Inheritance, forward and backward chaining. [1 lectures]
- Knowledge representation and reasoning II. Knowledge
representation and reasoning using first order logic. The frame,
qualification and ramification problems. The situation
calculus. [1 lectures]
- Planning I. Methods for planning in advance how to solve a
problem. The STRIPS language. Achieving preconditions, backtracking
and fixing threats by promotion or demotion: the partial-order
planning algorithm. [1 lecture]
- Planning II. Incorporating heuristics into partial-order
planning. Planning graphs. The GRAPHPLAN algorithm. Planning using
propositional logic. Planning as a constraint satisfaction
problem. [1 lecture]
- Neural Networks I. A brief introduction to supervised
learning from examples. Learning as fitting a curve to data. The
perceptron. Learning by gradient descent. [1 lecture]
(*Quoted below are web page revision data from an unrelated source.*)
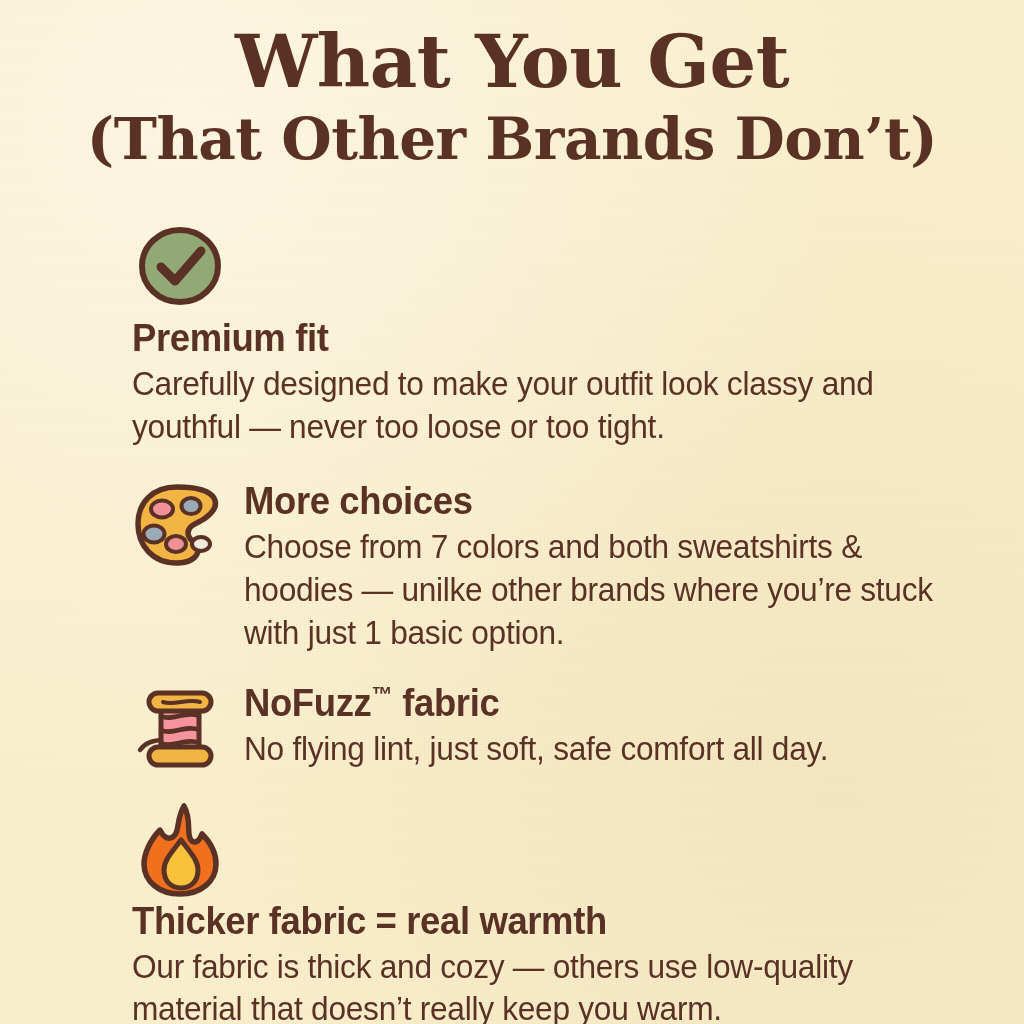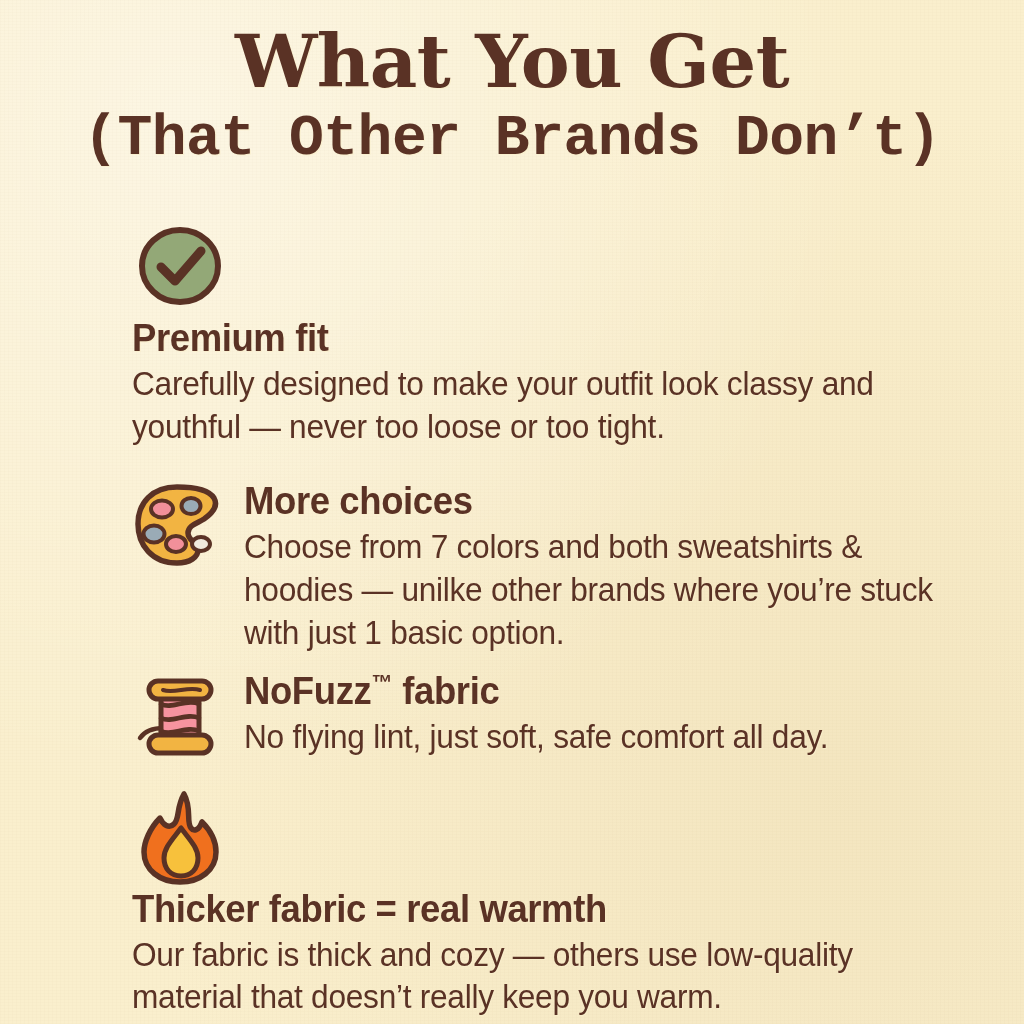--- a/index.html
+++ b/index.html
@@ -58,7 +58,6 @@
   .title-line-2 {
     font-size: 58px;
     transform: scaleX(1.0);
-    font-family: Liberation Mono, monospace;
   }
 
   

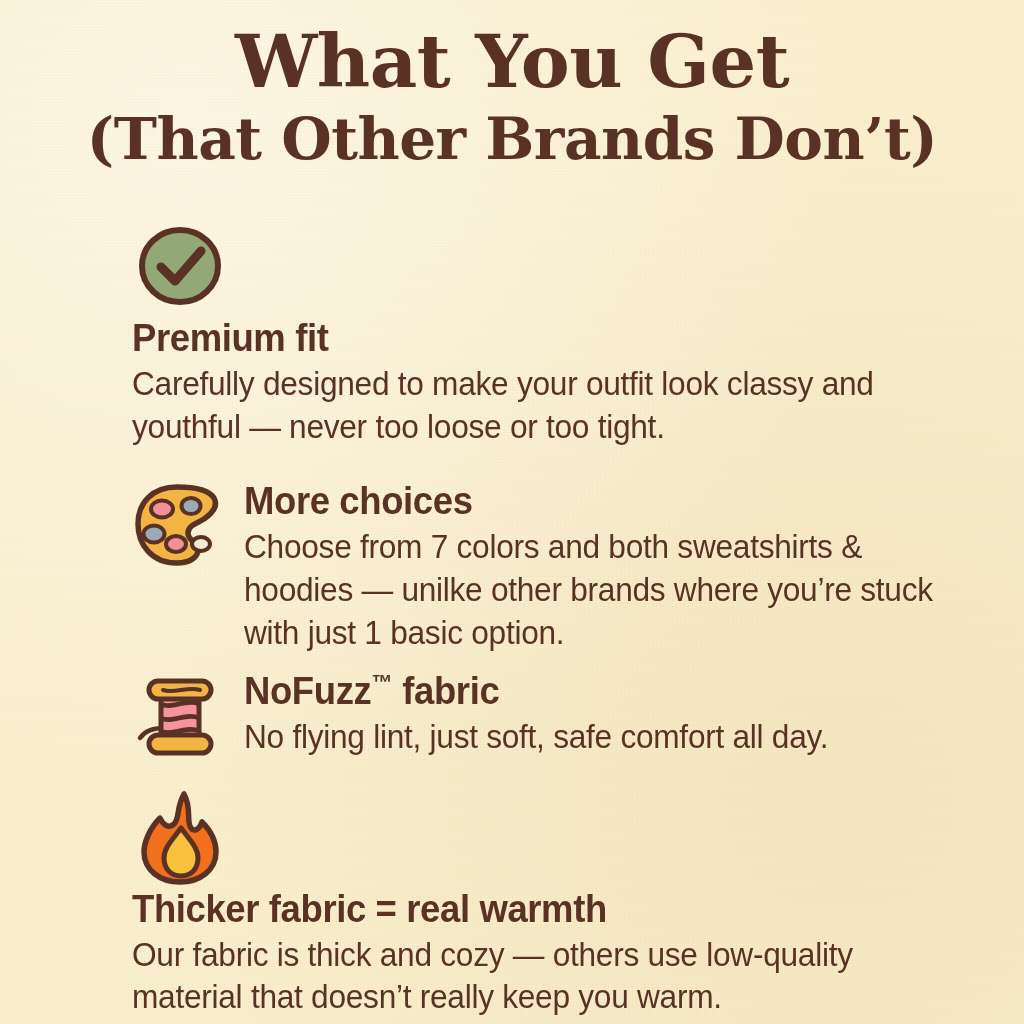--- a/index.html
+++ b/index.html
@@ -116,7 +116,7 @@
 
   
   .feature-1 { margin-bottom: 28px; flex-direction: column; }
-  .feature-2 { margin-bottom: 12px; }
+  .feature-2 { margin-bottom: 24px; }
   .feature-3 { margin-bottom: 22px; }
   .feature-4 { margin-bottom: 0; flex-direction: column; }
- Neural Networks II. Multilayer perceptrons and the
backpropagation algorithm. [1 lecture]
Objectives
At the end of the course students should:
- appreciate the distinction between the popular view of the field
and the actual research results;
- appreciate the fact that the computational complexity of most AI
problems requires us regularly to deal with approximate techniques;
- be able to design basic problem solving methods based on
AI-based search, knowledge representation, reasoning, planning, and
learning algorithms.
Recommended reading
The recommended text is:
* Russell, S. & Norvig, P. (2010). Artificial intelligence: a modern approach. Prentice Hall (3rd ed.).
There are many good books available on artificial intelligence; one alternative is:
Poole, D. L. & Mackworth, A. K. (2010). Artificial intelligence: foundations of computational agents. Cambridge University Press.
For some of the material you might find it useful to consult more specialised texts, in particular:
Dechter, R. (2003). Constraint processing. Morgan Kaufmann.
Cawsey, A. (1998). The essence of artificial intelligence. Prentice Hall.
Ghallab, M., Nau, D. & Traverso, P. (2004). Automated planning: theory and practice. Morgan Kaufmann.
Bishop, C.M. (2006). Pattern recognition and machine learning. Springer.